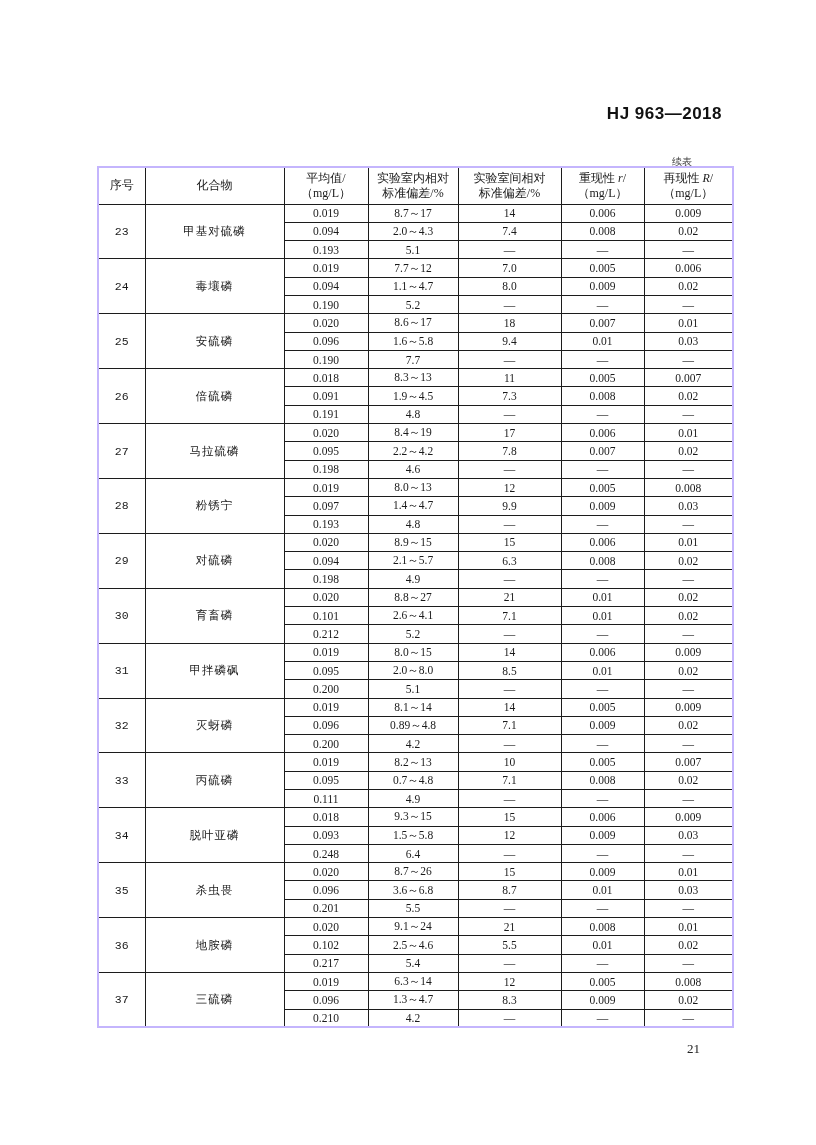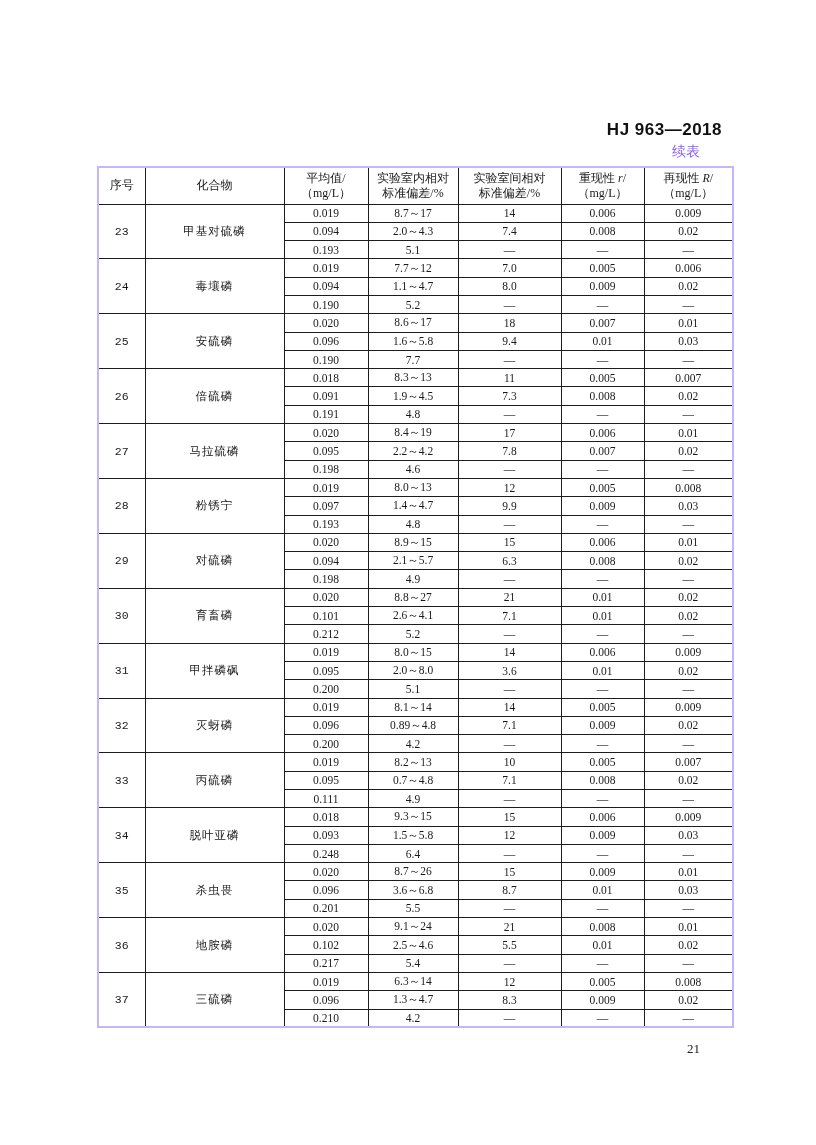--- a/index.html
+++ b/index.html
@@ -25,7 +25,6 @@
     font-size: 17px;
     letter-spacing: 0.5px;
     color: #111;
-    margin-top: 16px;
   }
   .continued {
     position: absolute;

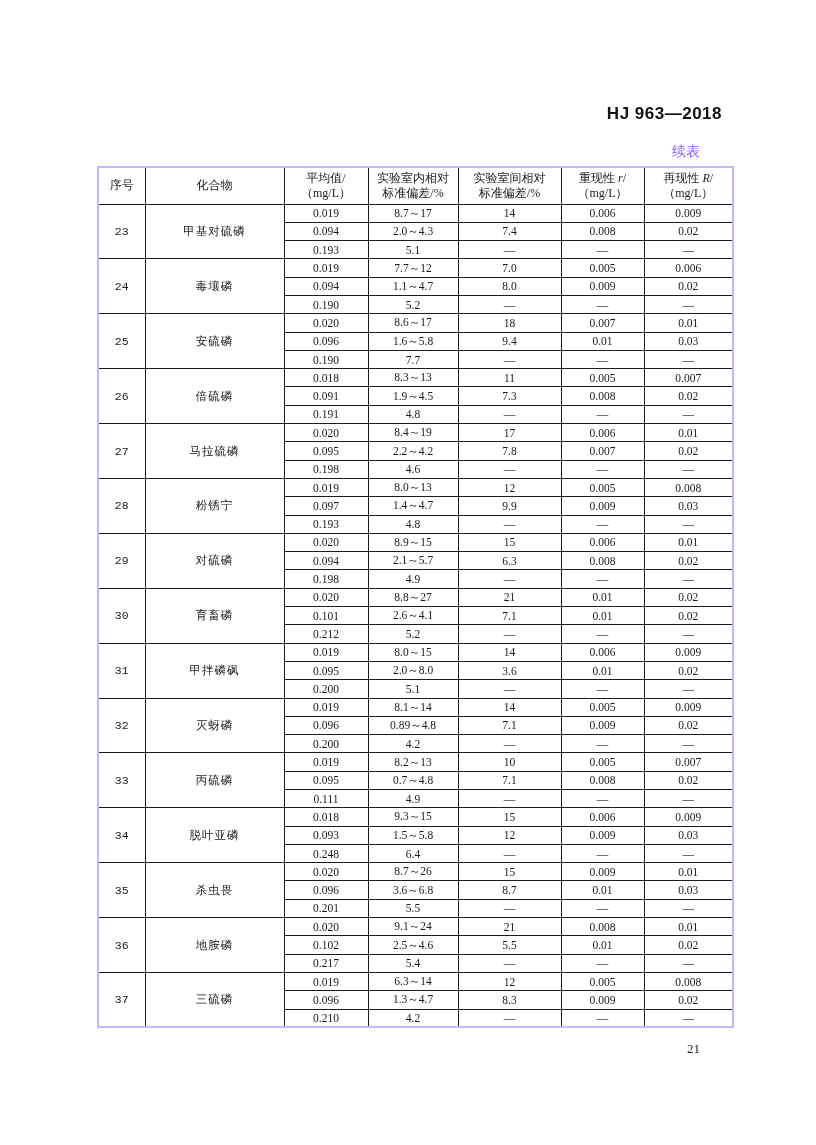--- a/index.html
+++ b/index.html
@@ -28,10 +28,10 @@
   }
   .continued {
     position: absolute;
-    top: 143px;
+    top: 155px;
     left: 672px;
-    font-size: 14px;
-    color: #8b5cf6;
+    font-size: 10px;
+    color: #404040;
   }
   table.data-table {
     position: absolute;

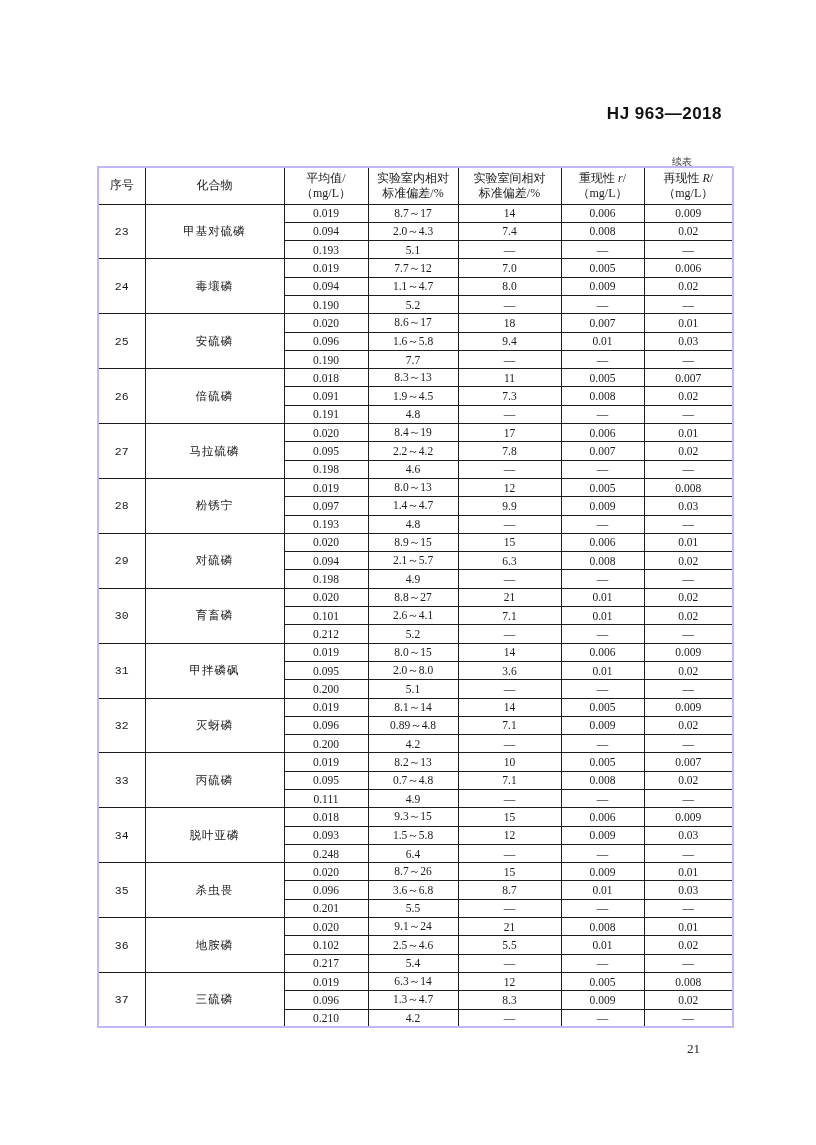--- a/index.html
+++ b/index.html
@@ -332,7 +332,7 @@
         <tr>
           <td>0.095</td>
           <td>2.0～8.0</td>
-          <td>3.6</td>
+          <td>8.5</td>
           <td>0.01</td>
           <td>0.02</td>
         </tr>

________________________

*What the task asks*.
Produce the entries above once more, exactly as given, with each picture left out.

*Reply*.
--- a/index.html
+++ b/index.html
@@ -25,7 +25,6 @@
     font-size: 17px;
     letter-spacing: 0.5px;
     color: #111;
-    margin-top: 16px;
   }
   .continued {
     position: absolute;

--- a/index.html
+++ b/index.html
@@ -28,10 +28,10 @@
   }
   .continued {
     position: absolute;
-    top: 143px;
+    top: 155px;
     left: 672px;
-    font-size: 14px;
-    color: #8b5cf6;
+    font-size: 10px;
+    color: #404040;
   }
   table.data-table {
     position: absolute;

--- a/index.html
+++ b/index.html
@@ -332,7 +332,7 @@
         <tr>
           <td>0.095</td>
           <td>2.0～8.0</td>
-          <td>3.6</td>
+          <td>8.5</td>
           <td>0.01</td>
           <td>0.02</td>
         </tr>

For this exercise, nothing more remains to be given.